Mas mandar é o contrário. Mandar é estar exigindo que o subordinado tome as coisas a sério, que as olhe pelo seu lado mais profundo, mais alto e mais sublime. Que veja de frente sua própria alma, que se examine a si mesmo detidamente, procure corrigir efetivamente e seriamente seus defeitos. Mas como isso é incômodo! Pois bem, o peso de sermos incômodos é um dos maiores pesos que existe e também este nós devemos carregar.

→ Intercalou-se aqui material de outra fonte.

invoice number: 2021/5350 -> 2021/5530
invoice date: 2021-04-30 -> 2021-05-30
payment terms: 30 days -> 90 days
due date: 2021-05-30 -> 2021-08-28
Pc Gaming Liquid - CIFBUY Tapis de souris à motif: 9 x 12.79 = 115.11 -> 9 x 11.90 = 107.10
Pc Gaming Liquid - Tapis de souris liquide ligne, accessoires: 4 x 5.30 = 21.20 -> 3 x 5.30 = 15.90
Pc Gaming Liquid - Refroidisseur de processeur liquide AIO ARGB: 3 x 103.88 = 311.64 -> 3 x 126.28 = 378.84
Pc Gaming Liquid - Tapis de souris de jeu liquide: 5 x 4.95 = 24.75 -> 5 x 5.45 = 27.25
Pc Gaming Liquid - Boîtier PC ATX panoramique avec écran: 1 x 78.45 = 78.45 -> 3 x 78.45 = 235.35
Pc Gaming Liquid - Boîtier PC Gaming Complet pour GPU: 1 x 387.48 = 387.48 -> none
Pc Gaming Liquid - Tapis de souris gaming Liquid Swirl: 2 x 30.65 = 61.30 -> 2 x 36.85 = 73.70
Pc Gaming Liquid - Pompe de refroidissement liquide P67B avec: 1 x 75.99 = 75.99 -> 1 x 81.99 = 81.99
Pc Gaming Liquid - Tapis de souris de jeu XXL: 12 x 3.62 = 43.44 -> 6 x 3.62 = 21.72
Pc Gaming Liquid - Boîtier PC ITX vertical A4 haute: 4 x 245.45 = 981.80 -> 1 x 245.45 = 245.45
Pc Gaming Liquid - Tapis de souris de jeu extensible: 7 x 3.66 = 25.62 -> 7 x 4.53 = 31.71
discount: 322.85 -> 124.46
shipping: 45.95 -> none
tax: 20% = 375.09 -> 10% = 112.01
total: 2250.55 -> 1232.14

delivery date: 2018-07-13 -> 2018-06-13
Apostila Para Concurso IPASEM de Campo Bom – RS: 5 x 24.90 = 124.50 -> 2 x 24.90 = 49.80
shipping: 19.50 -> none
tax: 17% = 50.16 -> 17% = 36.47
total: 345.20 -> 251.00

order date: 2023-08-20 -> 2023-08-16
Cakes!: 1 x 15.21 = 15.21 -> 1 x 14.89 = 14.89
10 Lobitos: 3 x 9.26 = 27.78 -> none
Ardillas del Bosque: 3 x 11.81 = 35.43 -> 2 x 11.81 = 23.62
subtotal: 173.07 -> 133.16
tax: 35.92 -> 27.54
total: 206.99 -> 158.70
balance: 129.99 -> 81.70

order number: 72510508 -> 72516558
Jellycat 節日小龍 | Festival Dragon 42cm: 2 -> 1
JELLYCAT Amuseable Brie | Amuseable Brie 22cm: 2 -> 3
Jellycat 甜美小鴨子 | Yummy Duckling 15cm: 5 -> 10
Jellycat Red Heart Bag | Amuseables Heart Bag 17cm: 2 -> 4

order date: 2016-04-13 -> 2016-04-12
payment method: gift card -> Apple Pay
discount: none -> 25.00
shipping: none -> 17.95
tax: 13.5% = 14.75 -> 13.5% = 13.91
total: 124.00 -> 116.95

Nossa Senhora teve um filho que lhe trouxe tantos divinos incômodos. Quando meditamos sobre a dor d’Ela, sobre a seriedade e a sublimidade da existência d’Ela e de nossa própria existência, Nossa Senhora das Dores também se torna para nós maternal e estupendamente incômoda.

A resignação alegre diante dessa incomodidade, a coragem de sermos incômodos em todas as circunstâncias, o amar de preferência aos nossos amigos incômodos, que nos lembram oportuna ou importunamente o dever: essas são as virtudes que no dia das Sete Dores de Nossa Senhora devemos pedir a Ela.